A total of 22 library aides have lost their jobs in the Los Angeles Unified School District (LAUSD) for the 2015–16 school year even as the district increased its budget by $850,000 from last year.
A total of 22 library aides have lost their jobs in the
Los Angeles Unified School District (LAUSD) for the 2015-2016 school year even as the district increased its
budget by $850,000 from last year. A budget of $7.8 billion was approved by the Los Angeles Board of Education on June 23, which includes a 10 percent pay raise for teachers and administrators.
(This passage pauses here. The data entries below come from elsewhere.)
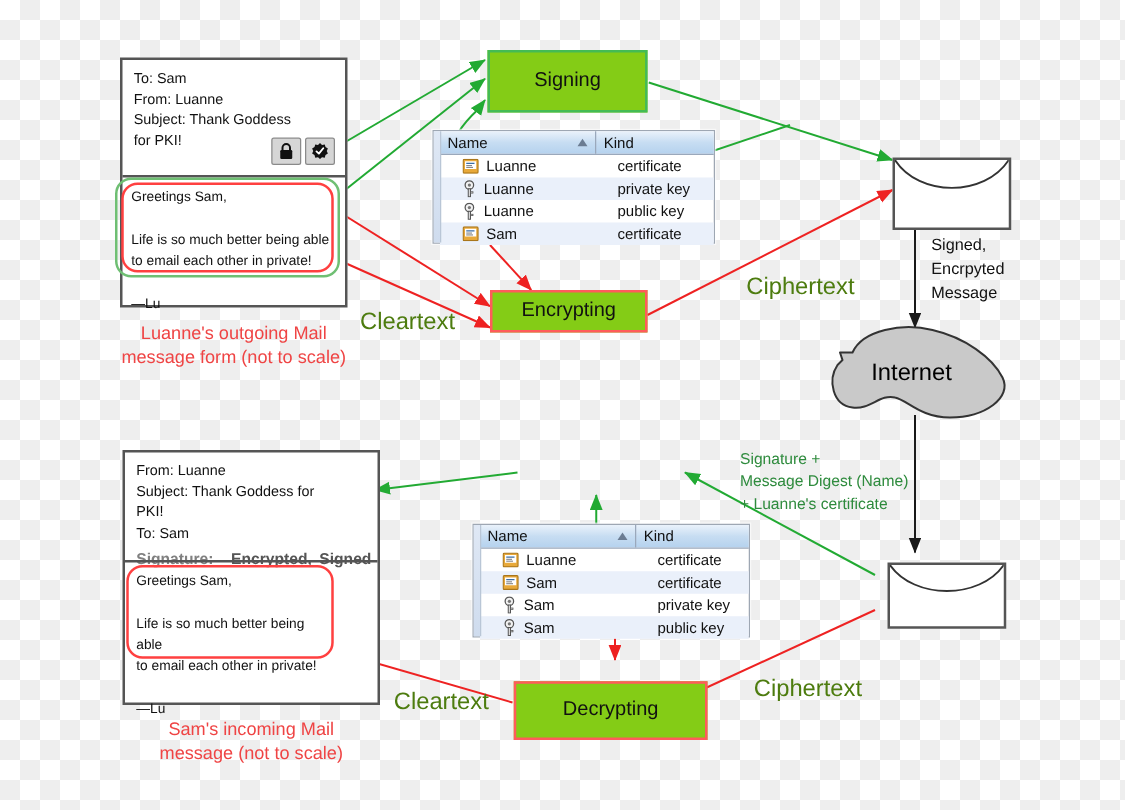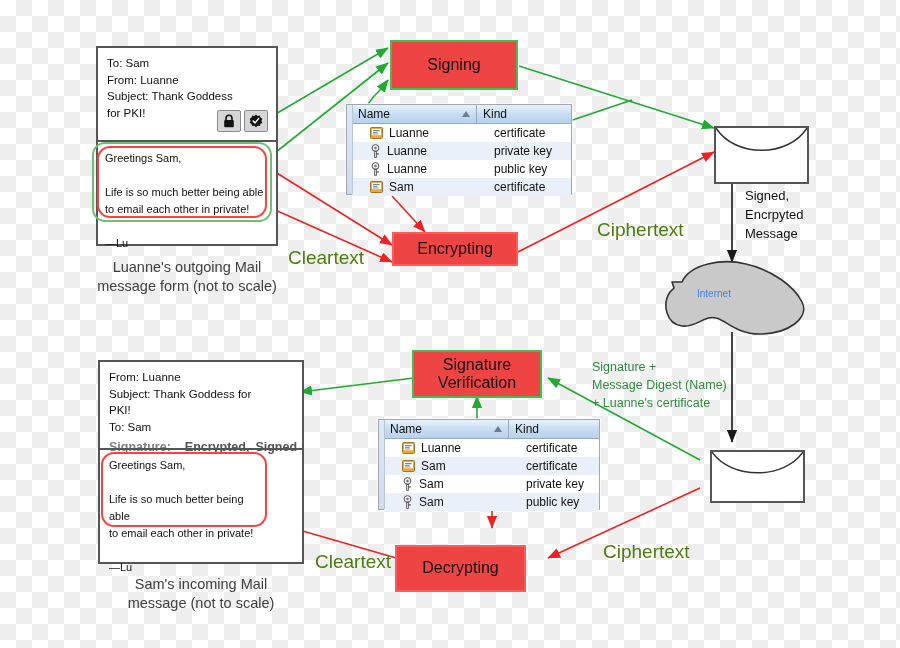--- a/index.html
+++ b/index.html
@@ -33,7 +33,7 @@
   
   .proc-box {
     position: absolute;
-    background: #ef4444;
+    background: #84cc16;
     border: 2px solid #44bb55;
     display: flex;
     align-items: center;

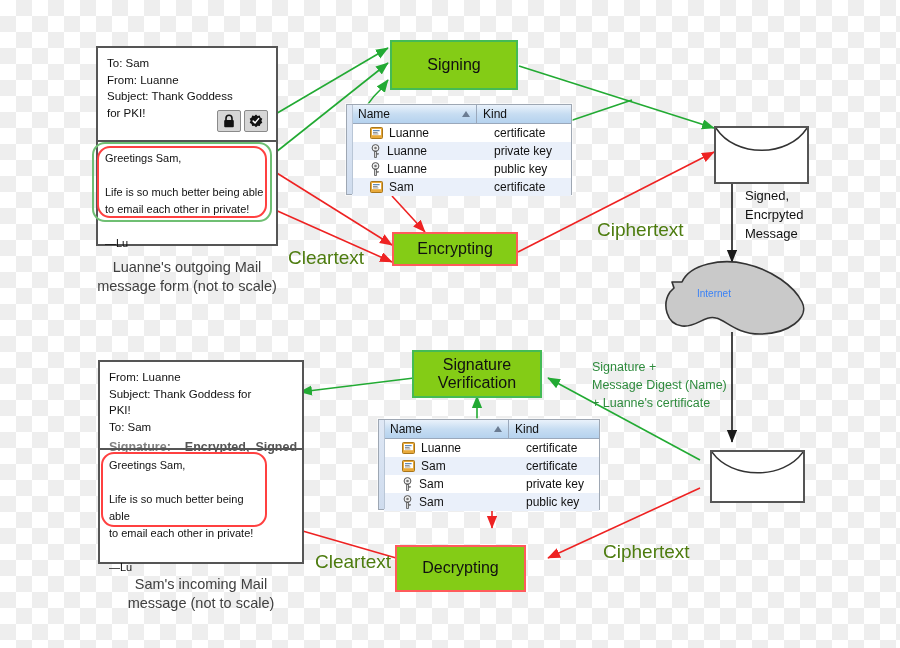--- a/index.html
+++ b/index.html
@@ -80,7 +80,7 @@
     position: absolute;
     text-align: center;
     font-size: 14.5px;
-    color: #404040;
+    color: #ef4444;
     line-height: 1.3;
   }
 

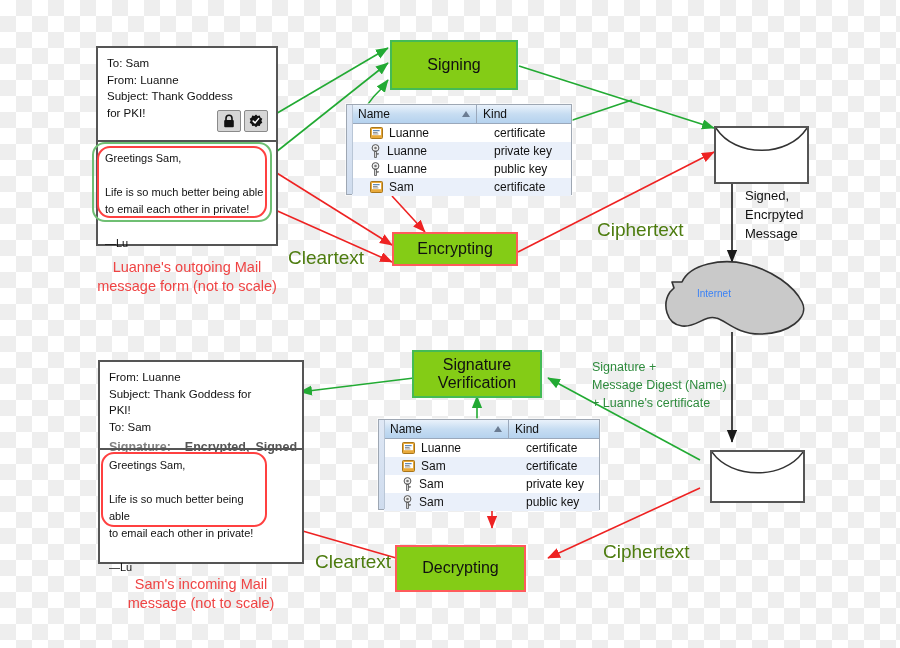--- a/index.html
+++ b/index.html
@@ -211,8 +211,8 @@
   
   .inet-label {
     position: absolute;
-    font-size: 10px;
-    color: #3b82f6;
+    font-size: 19px;
+    color: #000000;
   }
 </style>
 </head>

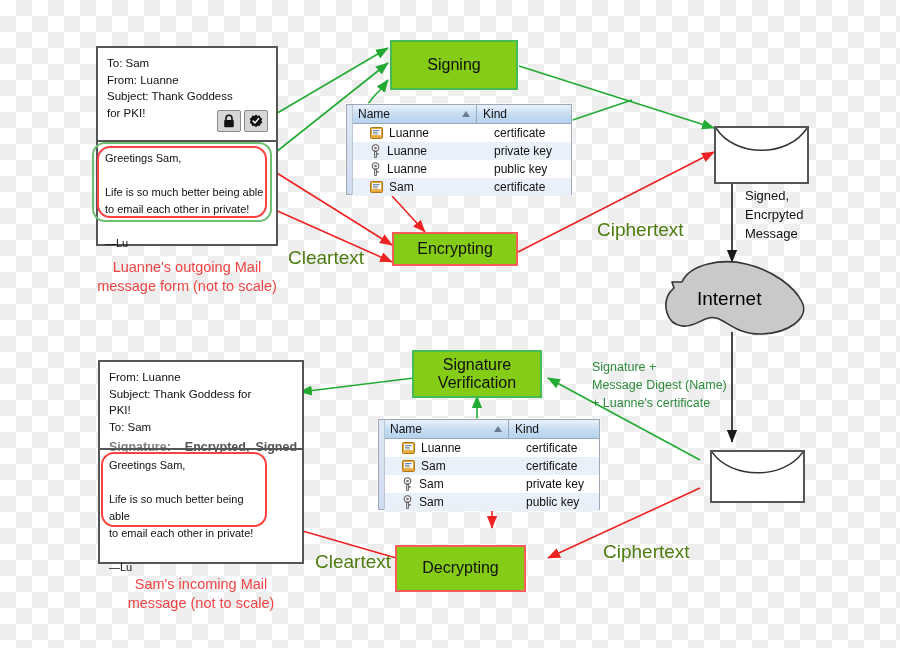--- a/index.html
+++ b/index.html
@@ -404,10 +404,6 @@
     </svg>
   </div>
 
-  <div class="proc-box" style="left:412px; top:350px; width:130px; height:48px;">
-    <span style="white-space:pre-line;">Signature
-Verification</span>
-  </div>
 
   <div class="anno green" style="left:592px; top:358px; width:230px;">Signature +
 Message Digest (Name)

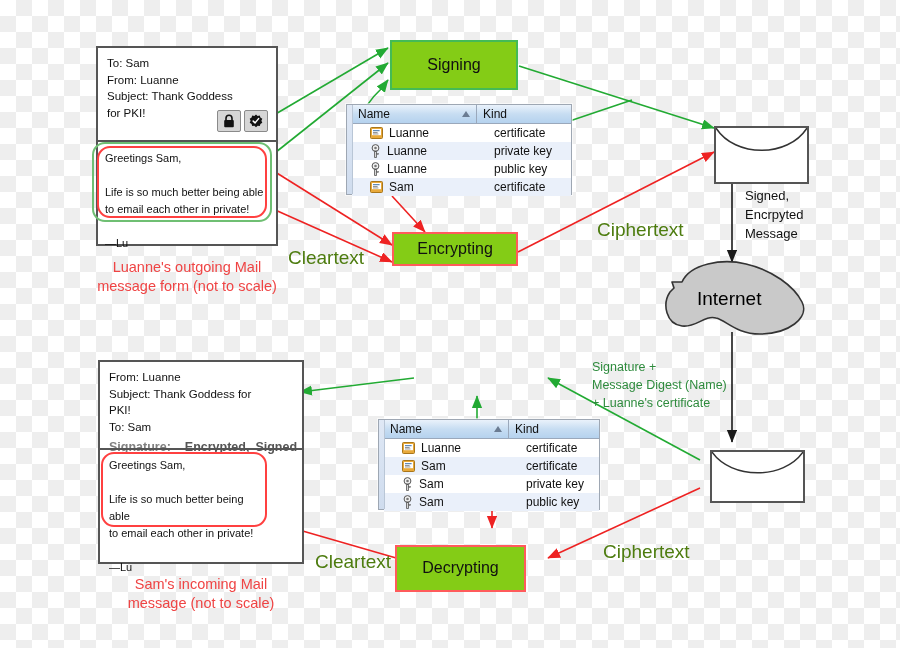--- a/index.html
+++ b/index.html
@@ -409,7 +409,7 @@
 Message Digest (Name)
 + Luanne's certificate</div>
 
-  <div class="proc-box red" style="left:395px; top:545px; width:131px; height:47px;">
+  <div class="proc-box red" style="left:411px; top:545px; width:155px; height:47px;">
     <span>Decrypting</span>
   </div>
But layoffs are also on the books—including 261 teachers from adult education, with additional layoffs of secretaries, teaching aides and library aides, among other positions, according to the
Los Angeles Times. A budget correction, expected the second week of July, will reduce the number of layoffs, says Gayle Pollard-Terry, LAUSD’s senior deputy director of communications and media relations, by email. “If the state provides extra funds, the layoffs will be rescinded,” she wrote. Still, making layoffs doesn’t make sense to former Los Angeles school board member and classroom teacher David Tokofsky, who says there should be more than enough funds to cover pay raises and to keep current staff, if not add more. “There is so much money,” he says. “The question really should be how much more should we be adding to our librarians and libraries.” LAUSD had prioritized the re-opening of all of its elementary school libraries with three-hour library aides approved for the 2014-2015 school year.. But as of April 2015, about 60 elementary schools were
reportedly still without the library aides needed to run their libraries. (California state law dictates that school libraries be run by trained staff—and not volunteers.) One such library aide, Franny Parrish, is being reassigned to another school for the coming school year. She says those library aides being laid off are some of its newest hires. Parrish says that to re-open elementary school libraries, LAUSD began having library aides split locations. The problem is many were assigned, or asked to cover areas that were far from where they lived. “With gas at $4 a gallon, it was hard to place people,” says Parrish, a library aide with LAUSD at
Dixie Canyon Elementary School in Sherman Oaks, and political action chair for the
California School Employees Association, a union that represents library aides. “We got a lot of new people, but we had trouble filling positions that were out of the way.” Multiple requests to speak with LAUSD staff by phone were not granted. Instead, LAUSD responded to questions by email when asked how many layoffs would be reduced if additional funds were awarded by the state. “Both the superintendent and the Board of Education members indicated at the meeting on Tuesday that a priority is rescinding all layoffs for 2015-16,” stated Pollard-Terry by email.